El miedo a no trabajar más. Las cosas por las que estamos dispuestas a pasar.

A Herodías la casaron pronto. Pronto es con la menarquía. Recuerdo la primera vez que leí ‘Romeo y Julieta’. La madre le dice a Julieta que ya va tarde para desposorios, con trece años, la criatura y yo abrí la boca como Sebastian el cangrejo de ‘La sirenita’. A Herodías su marido le pega. Y la viola, porque el maltrato físico nunca viene sin maltrato sexual. Lo digo porque hay gente ingenua en este mundo que piensa que un tío te puede dar una paliza que te deje moratones en el vientre pero va a respetar las leyes del consentimiento a rajatabla.

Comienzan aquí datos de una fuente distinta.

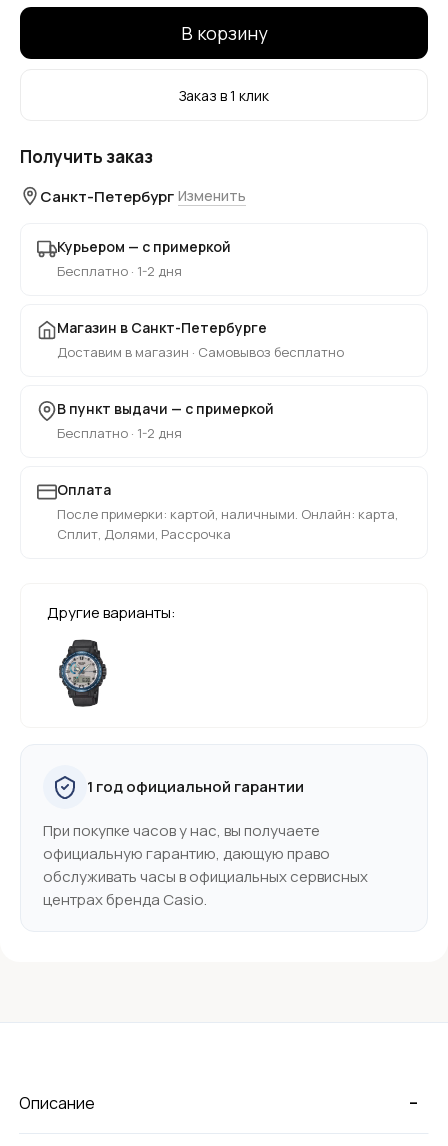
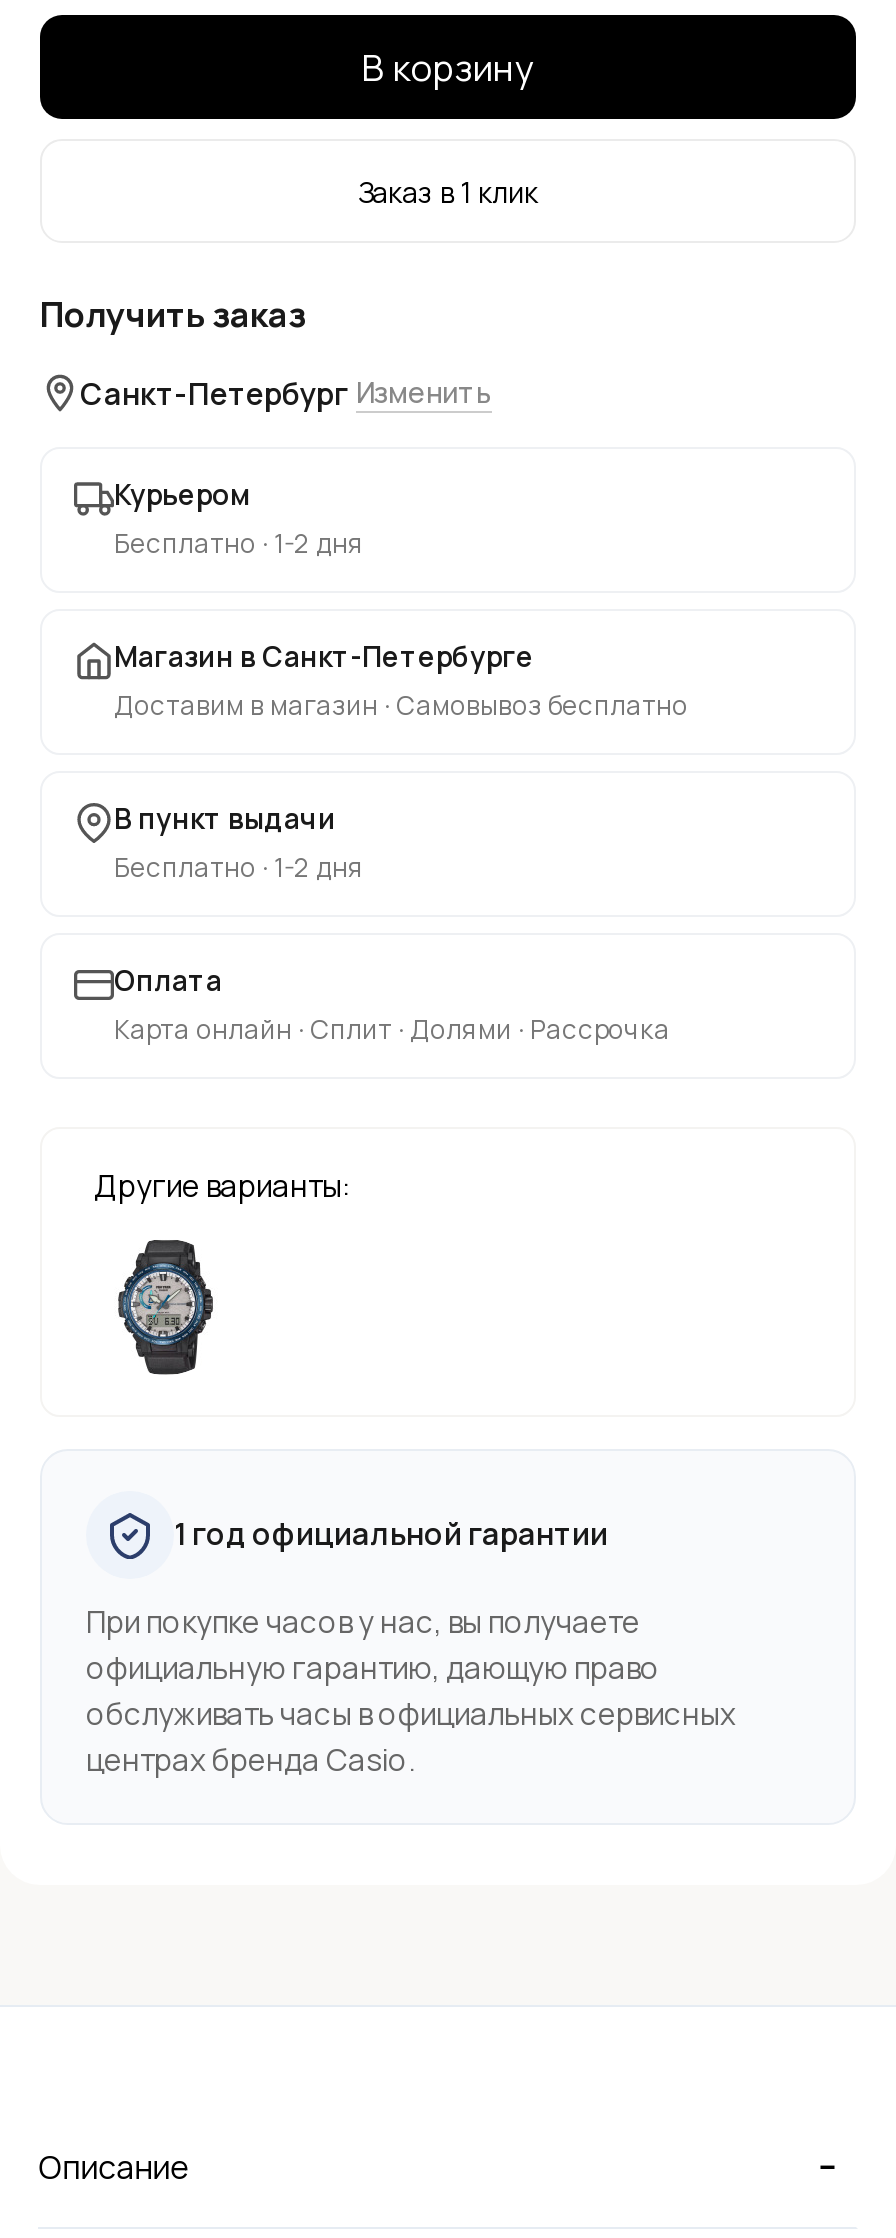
- Курьером — с примеркой
+ Курьером

- В пункт выдачи — с примеркой
+ В пункт выдачи

- После примерки: картой, наличными. Онлайн: карта,
- Сплит, Долями, Рассрочка
+ Карта онлайн · Сплит · Долями · Рассрочка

Herodías se casa con Herodes. Herodes acosa a Salomé. Aparece Juan El Bautista, hablando de un tiempo nuevo, de la llegada del hijo de Dios. Herodías ve cómo su mundo está amenazado, con lo que le ha costado vestirse de humor para sobrevivir. Porque sí, en ‘Salomé’ se habla de varios poderes. Del poder sexual. Del poder político (este es el más fácil de desgajar. Podríamos reflexionar sobre el buen y el mal gobierno, sobre los imaginarios femenino y masculino, la escucha y la confrontación; sobre la representación de esos poderes, sobre la imagen que da el poder o que quiere dar el poder. Etc.). Y también se habla del poder de la palabra.

«Un pueblo valiente, ambicioso, culto, que gozaba con el teatro, con la música...». Eso lo dice Sirio, el personaje de Sergio Mur. Y eso es lo que pretenden. Porque, como recordaba, «todo el mundo sabe qué pasa, la cabeza, el baile, esas cosas..., pero aquí hay un punto de vista».

Una escena de 'Salomé', que se representa en Mérida hasta el domingo y del 18 al 20 de agosto.

Una escena de 'Salomé', que se representa en Mérida hasta el domingo y del 18 al 20 de agosto. / EUROPA PRESS /JORGE ARMESTAR

Siempre hay un punto de vista. En todas las decisiones políticas, en todos los artículos de prensa, en nuestra manera de escribir, de proponer y de narrar hay un punto de vista, un mapa ideológico de lo que somos y los temas que nos mueven. El amor, el desamor, el tiempo, la vejez, el sexo, la mujer, la periferia o la centralidad, lo público o lo privado, la salud como un derecho o como un bien de consumo, los toros como vestigio de unas prácticas aberrantes o como cultura, la educación concertada que garantiza que cierta gente no se vaya a mezclar con mis hijos o el reforzamiento de la educación pública. Siempre hay un punto de vista porque cualquier manifestación es ideológica.

Quien les diga lo contrario forma parte de la cultura dominante. Y, por supuesto, miente.